#05 - Data Search
Why use complex query tools to find the data you need? When you can just search for your data values like Google Search.
What
Search your data as effortlessly as using Google Search, finding the exact data you need in seconds.
Simply type in any data value you want to find in a Tile (table) and the AgileData App will automagically search every row and every column in that Tile and it returns the rows that have that value.
Data Search enables Data Persona to look beyond metadata and dive into the actual content of datasets, finding the specific data values or patterns directly within the cataloged data.
This makes finding and using relevant data faster, removing the need to write query code or the need to use a third party query tools to find the data they need to complete their current data task.
Feature Requirement
The system must allow users to perform data search within the catalog, enabling them to search not only metadata but also the actual content of datasets for specific values or patterns.
Requirement Rationale
Catalog data search enhances the ability to find relevant information quickly, supports deeper data exploration, and improves the efficiency of data analysis by allowing users to locate specific data points directly within the cataloged datasets, and minimising the need to write code or use third party query tools.
How
Why
This feature was built out of Nigel’s frustration with me asking him to write and run queries for me all the time.
Like Track N Trace, it is another one of those small micro features that we built to remove a frustration that ended up being one of the surprise features I use a lot.
As I often joke “I can't code, won’t code, don’t code”.
This statement is not quite true, while I can’t sit at a blank screen and write code from scratch, I can read and edit other peoples code, Im ok at googling and reusing code snippets and with the advent of LLM co-pilots I am even more proficient with cobbling code examples together to get a data job done.
But one of our core principles is if I have to write code in our AgileData App, or heaven forbid I have to write and execute code in BigQuery Studio in the Google Cloud Console, then we have some work to do to make the no/low code experience magical.
To be clear, a magical no code solution is nirvana for us.
The analogy I often use is the “Magic Sorting Hat”, stealing a pattern from Harry Potter. If we could build a magic sorting hat that would allow us to dump any of our customers data, of any complexity, into that hat, and it then did all the data work we have to do manually, automagically, then we are Done Done. I don’t believe that I will see that in my working lifetime, but then again, I wouldn’t have believed a tool like ChatGPT would have existed in my lifetime either.
As we are bootstrapping, so don’t have billions of VC money to build the magic sorting hat, and are not young enough anymore to couch surf and subsist on 2 minutes noodles, we are taking a softly softly catchy monkey approach to this, implementing AskAI, AssistedAI and AutomatedAI patterns where they add value.

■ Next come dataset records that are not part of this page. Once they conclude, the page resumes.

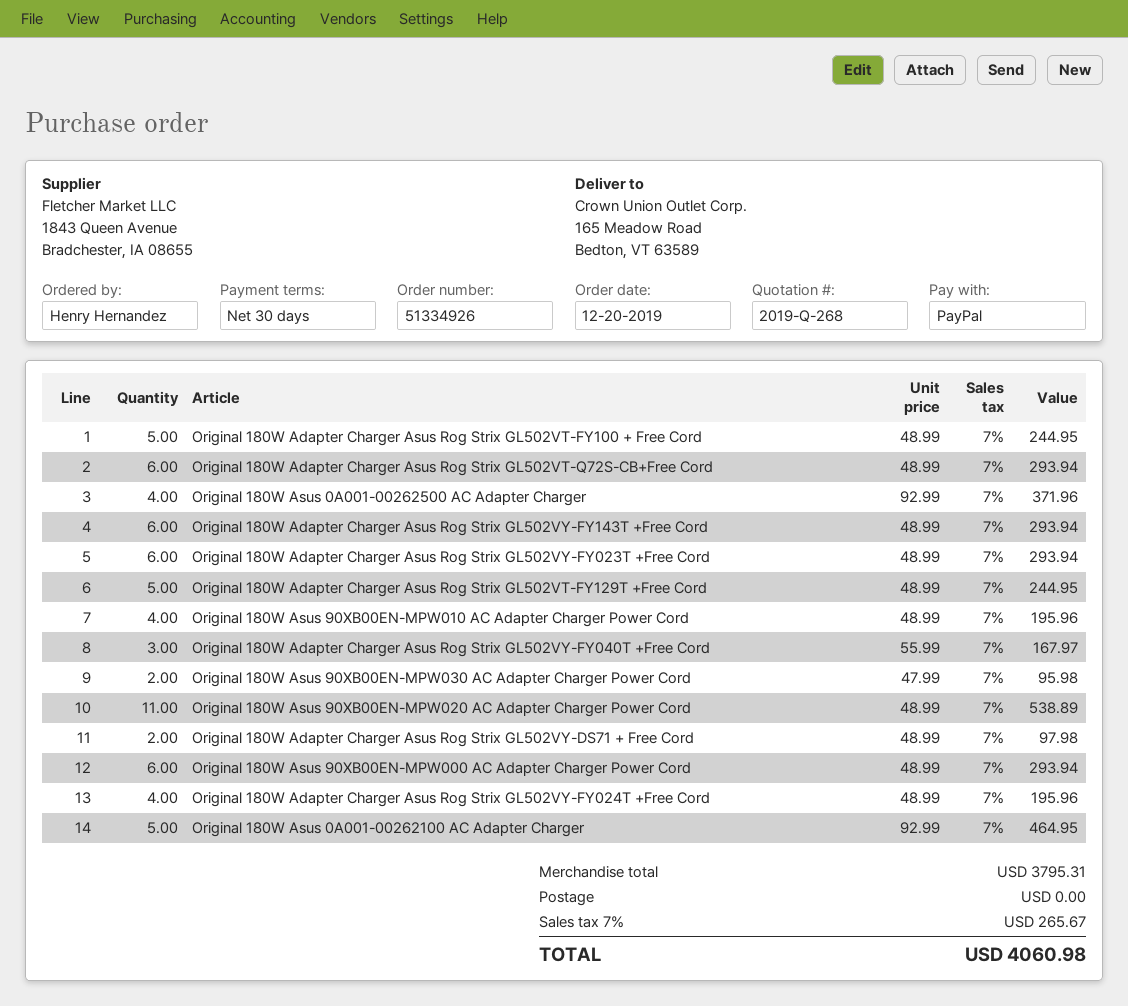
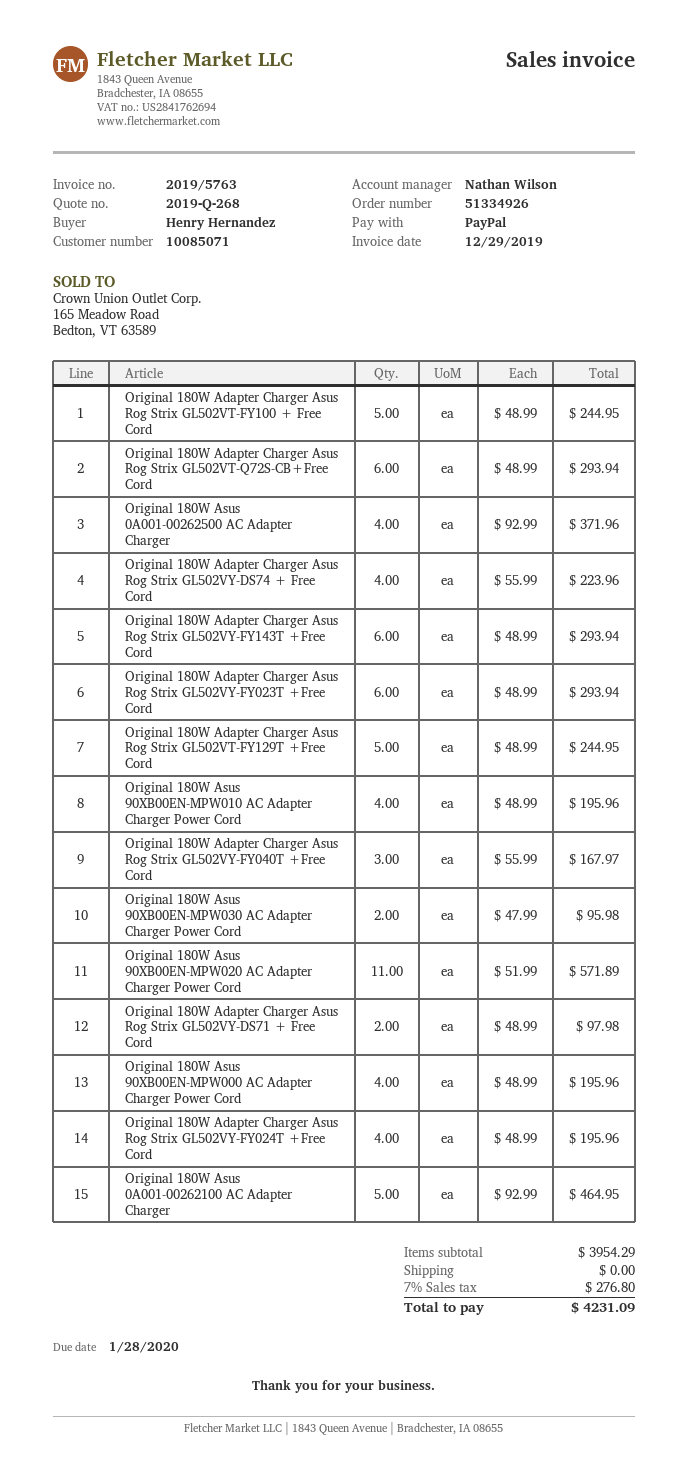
Original 180W Asus 90XB00EN-MPW020 AC Adapter Charger Power Cord: 11 x 48.99 = 538.89 -> 11 x 51.99 = 571.89
Original 180W Asus 90XB00EN-MPW000 AC Adapter Charger Power Cord: 6 x 48.99 = 293.94 -> 4 x 48.99 = 195.96
Original 180W Adapter Charger Asus Rog Strix GL502VY-DS74 + Free Cord: none -> 4 x 55.99 = 223.96
subtotal: 3795.31 -> 3954.29
tax: 7% = 265.67 -> 7% = 276.80
total: 4060.98 -> 4231.09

We are iteratively moving towards the magic sorting hat, one small step at a time, knowing we are unlikely to get to the final end we desire, but still getting massive value and reducing the complexity of managing data on every step of the journey.
An interesting point from the three AI patterns lens is that we decided to use a Search pattern to solve this problem, not an AskAI chat pattern.
Back to Data Search.
I use this feature in a few different ways, often in combination with Track N Trace.
One use case is when I want to see the Details that relate to a specific Concept.
For example I have a Concept of Customer and I have some Details about the Customer, attributes such as name, date of birth, phone number etc. For a specific customer record there is a problem with the data, maybe the phone number isn’t what is expected.
So I will go into the Catalog Detail screen for the relevant Tile and search for that Customer, maybe based on their customer id, maybe on their customer name. I will get back a row (or rows) for any row/column that has that value, and I can then peruse all the values on that row.
Or maybe I want to search for a specific phone number to find which Customer(s) it is stored against.
Nothing that can’t be done using a SQL query tool, but remember I won’t code and I never want to have to leave the AgileData App to get the data work done.
And Nigel doesn’t want to write and run queries for me, hence this feature appearing.
Before this feature it was either Ask Nigel, use the BigQuery Studio Console or push the data to a Consume Tile and use Looker Studio on it.
The Data Search feature reduces the time, my effort and my cognition to find the data I need, which is what we are all about.
After using this feature for a while, there are a few things we need to iterate.
It would be good to be able to have more control on the columns that are searched and to be able to search for two different values at the same time. Of course those iterations will start us down the journey of building a query tool in the app, not sure that is something we want to do.
And I would love to be able to search every Tile for a data value, a bit like Track N Trace.
One of the secrets of Data Search is we are leveraging a BigQuery SEARCH() function for this, we are not writing and running a custom SQL query.
For now I will keep saving time when I need to find a data value by using it, and sleep well knowing I haven’t had to Ask Nigel to “write me another quick query”.